**Data:**
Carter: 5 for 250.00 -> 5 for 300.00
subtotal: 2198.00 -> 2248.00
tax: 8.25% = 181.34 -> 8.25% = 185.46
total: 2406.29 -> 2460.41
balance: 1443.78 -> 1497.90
---
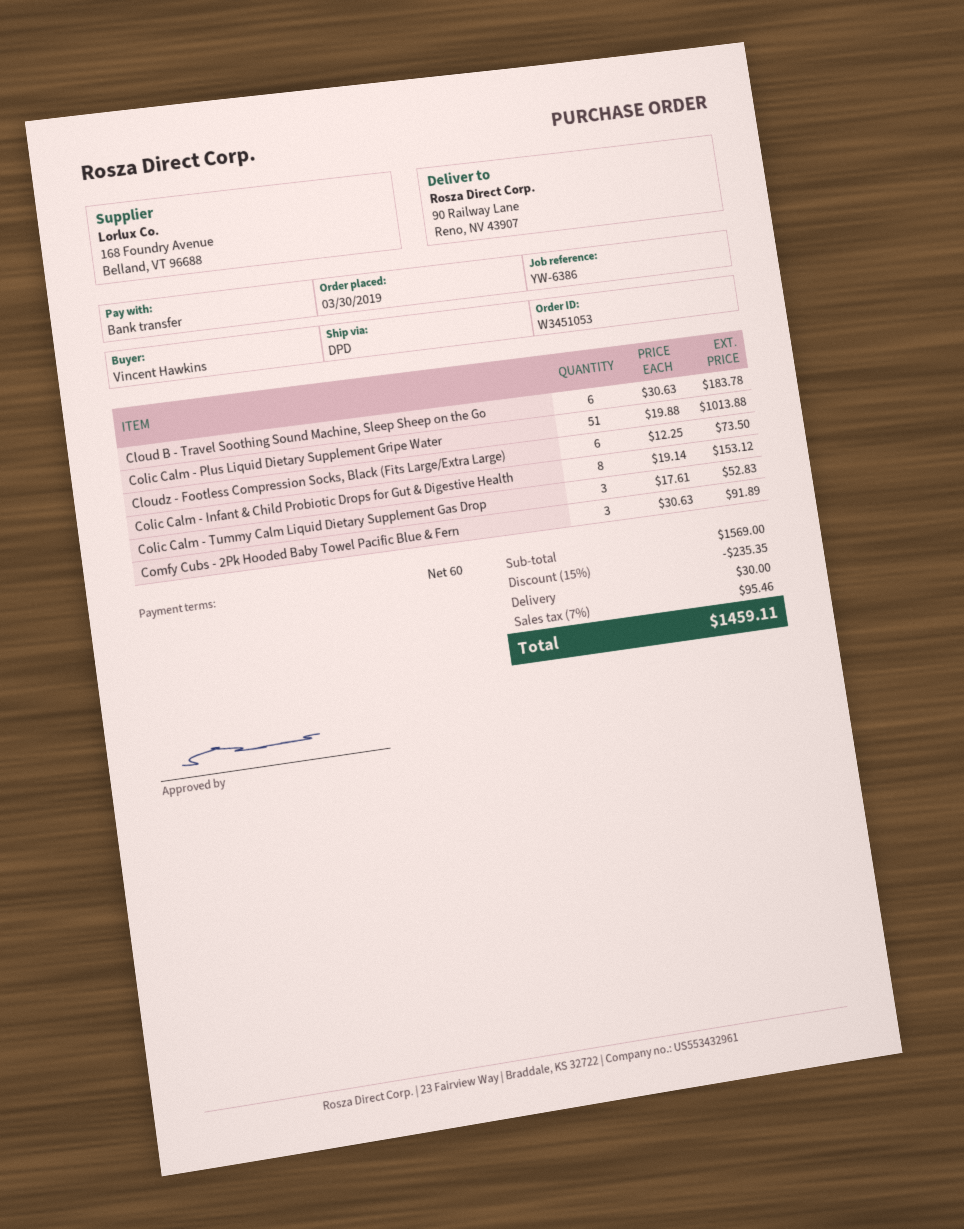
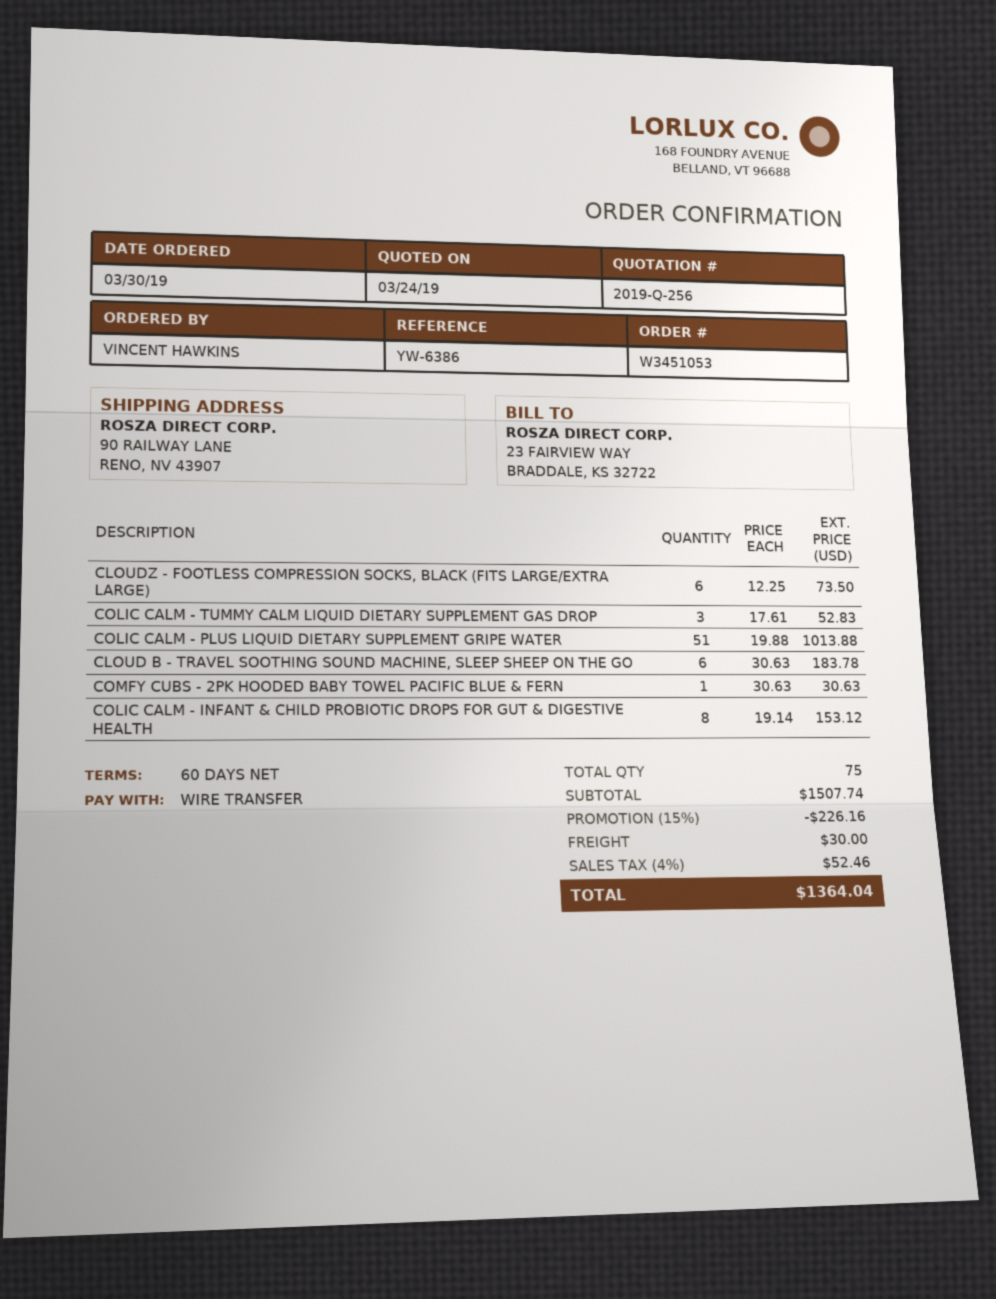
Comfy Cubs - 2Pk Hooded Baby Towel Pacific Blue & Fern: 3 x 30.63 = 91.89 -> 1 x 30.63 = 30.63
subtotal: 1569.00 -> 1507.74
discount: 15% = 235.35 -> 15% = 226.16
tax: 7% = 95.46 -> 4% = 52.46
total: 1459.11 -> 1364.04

**Activity:**
Please copy, exactly as written, every line in the listing above from the line with "subtotal: 1569.00 -> 1507.74" up to and including the line with "total: 1459.11 -> 1364.04".

**Solution:**
subtotal: 1569.00 -> 1507.74
discount: 15% = 235.35 -> 15% = 226.16
tax: 7% = 95.46 -> 4% = 52.46
total: 1459.11 -> 1364.04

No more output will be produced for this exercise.